In my previous life as a screenwriter, there was a note a writer would see quite often on their screenplays: “Make your character more like-able”.
Well, a protagonist (the main character, often the hero) had to be at least a teeny bit likable (yet flawed) so that the audience would stay invested in the character’s journey. A like-able character means we’ll likely root for them and care about what happens.
An audience wants to be emotionally invested.
This is normal and natural, whether your audience is in the theater, a movie, or in the classroom. The audience want a reason to care beyond a rational, logical reason to. In the example of screenwriting, working to make our character a little more likable increases the chances that we as an audience will find something in ourselves that bonds us with this person on-screen. When we’re emotionally invested, we pay attention and don’t fast-forward or tune-out. Hopefully we’re changed by this character’s journey as well.

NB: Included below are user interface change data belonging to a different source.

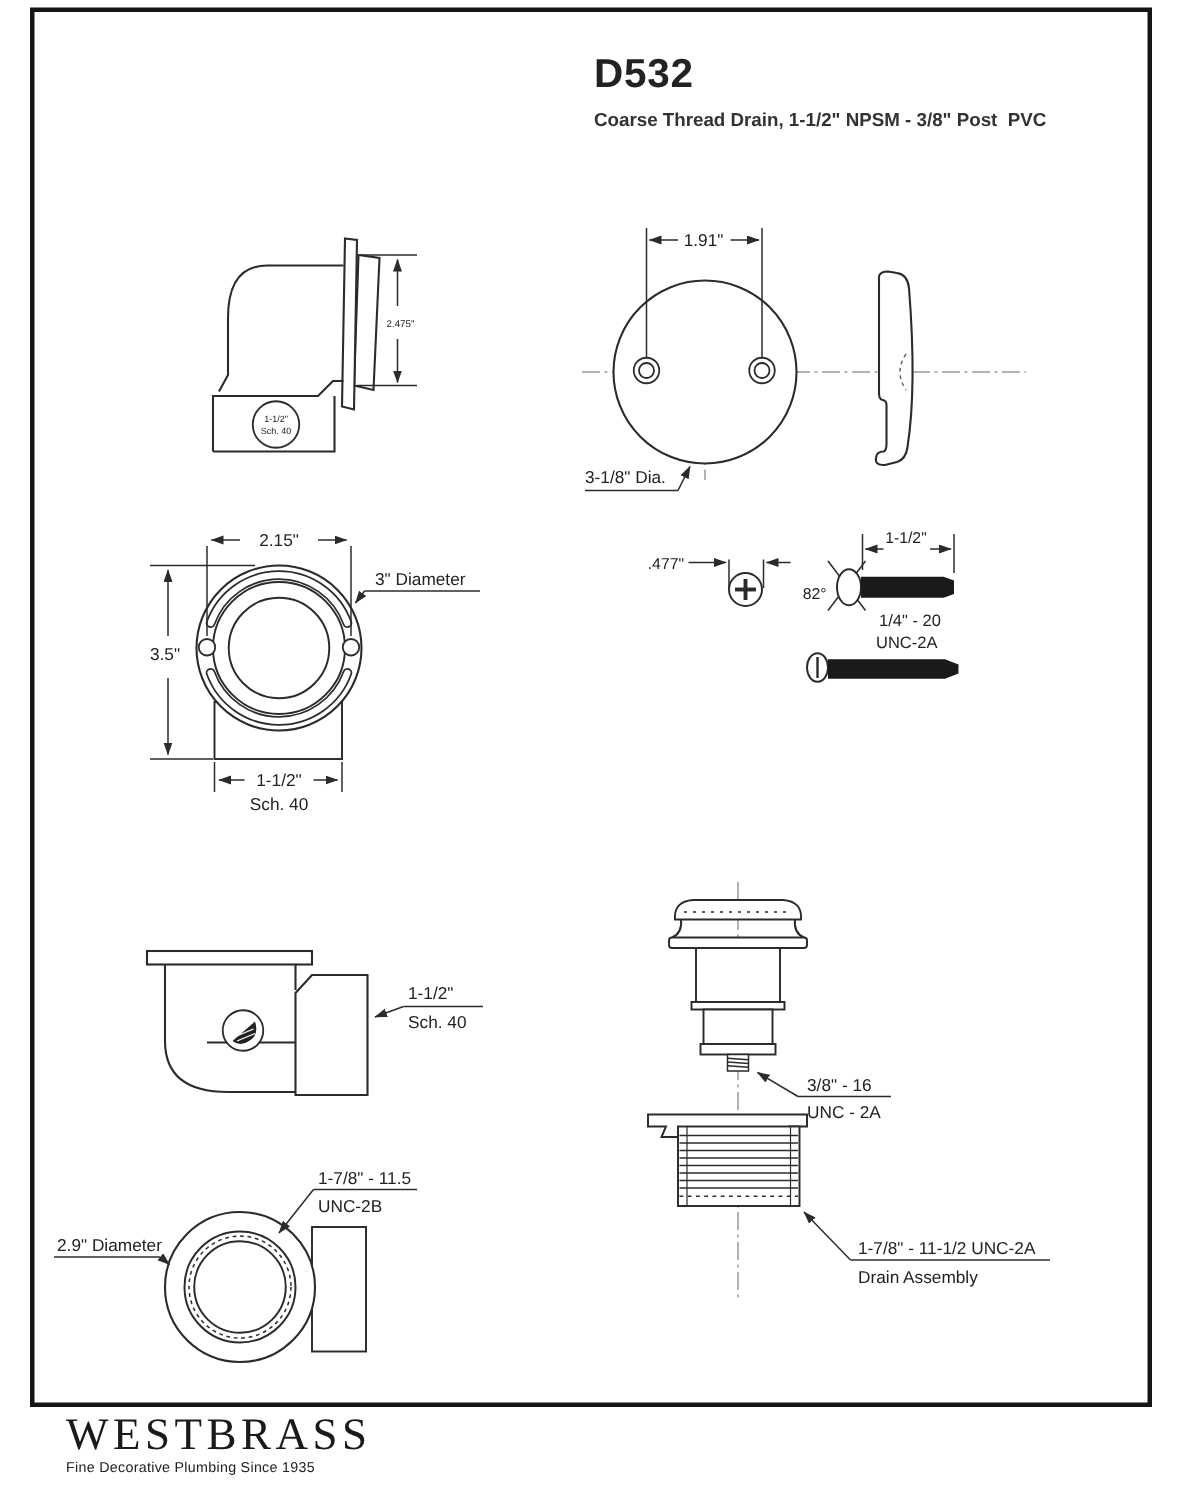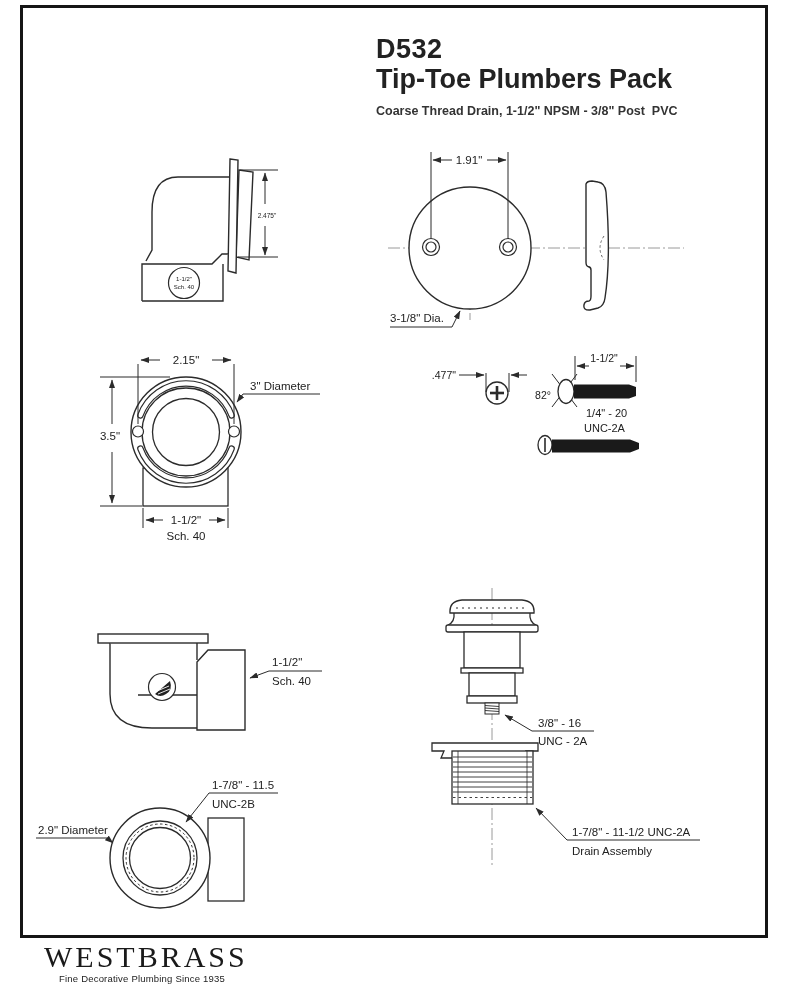"D532" .titleblock { left: 376px -> 396px }
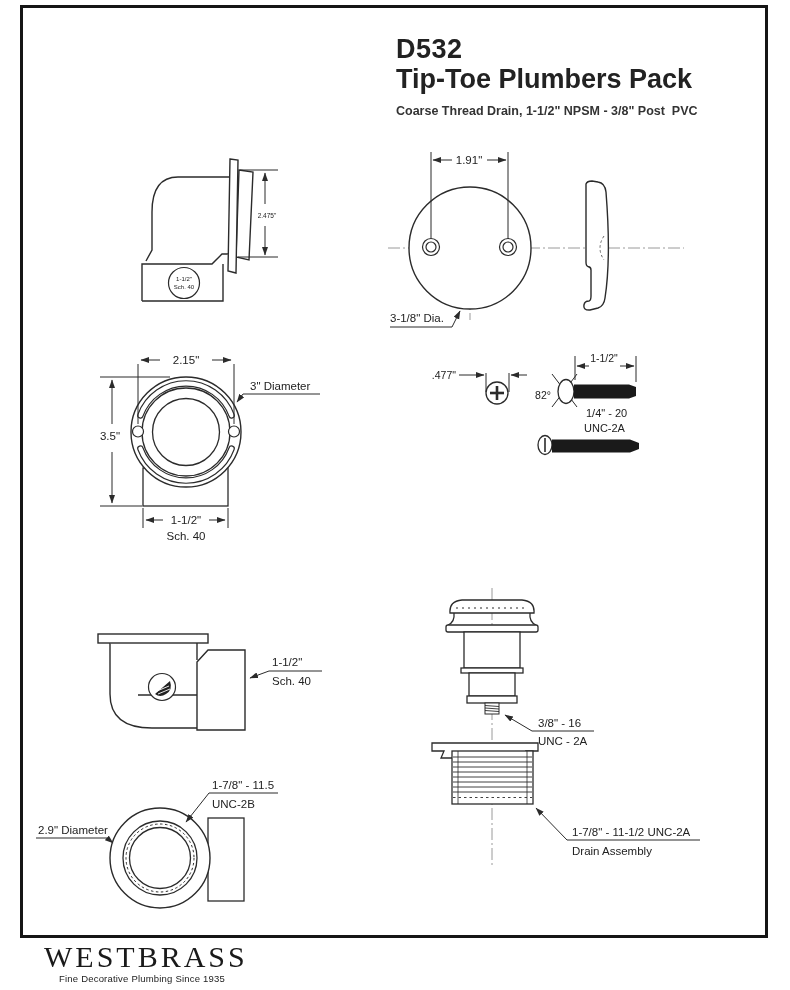"Tip-Toe Plumbers Pack" div.name { html: <div>Tip-Toe Plumbers Pack</div> -> none }
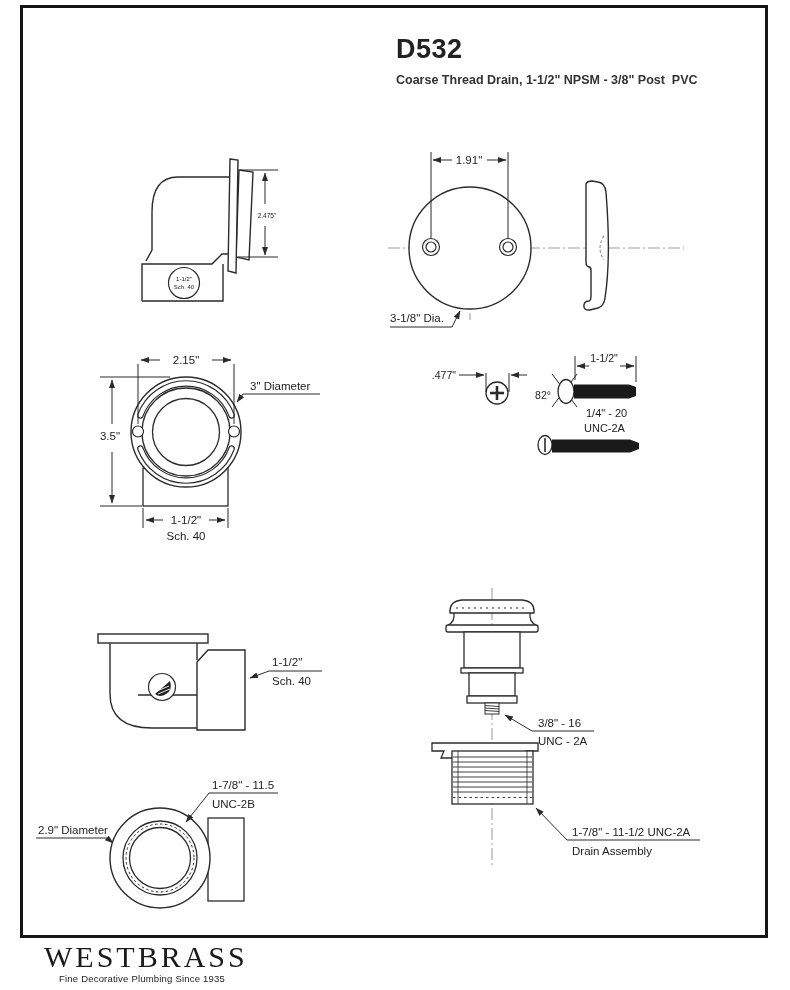"WESTBRASS" .footer-logo { text-align: center -> none }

Turns out, this note extends beyond screenplays and creative projects. But in learning and development we’re focused on the learners journey, not the characters.
In my experience it’s common to see learning or change initiatives that stay at the rational-only level. We may assume participants will pay attention because they are there physically. Too often though, students, employees, and stakeholders often lack that emotional connection to the material. Sometimes it’s because they aren’t invited to, or this isn’t given nearly enough thought in the design process.
This often happens when we teach classes or put forth plans that teach the logical steps, but lack the mental or emotional thinking behind it.
I’m not necessarily advocating to make our work more like-able. But, we can’t assume our students have a reason to pay attention, even if they signed up (or the equivalent of buying a ticket to a movie).
More than just paying attention we want our learning and change programs to stick, to spread, and for our students to be changed by the experience. That rarely happens on a rational/logical-only level.
They need a reason to care, a personal one that ideally comes from intrinsic motivation and a personal connection to the material.
Encourage them to use their experiences, share them, connect to the material and to each other. Then you’ve got a room full of editors, writers, directors, producers who are taking the material and making it their own because they believe in it.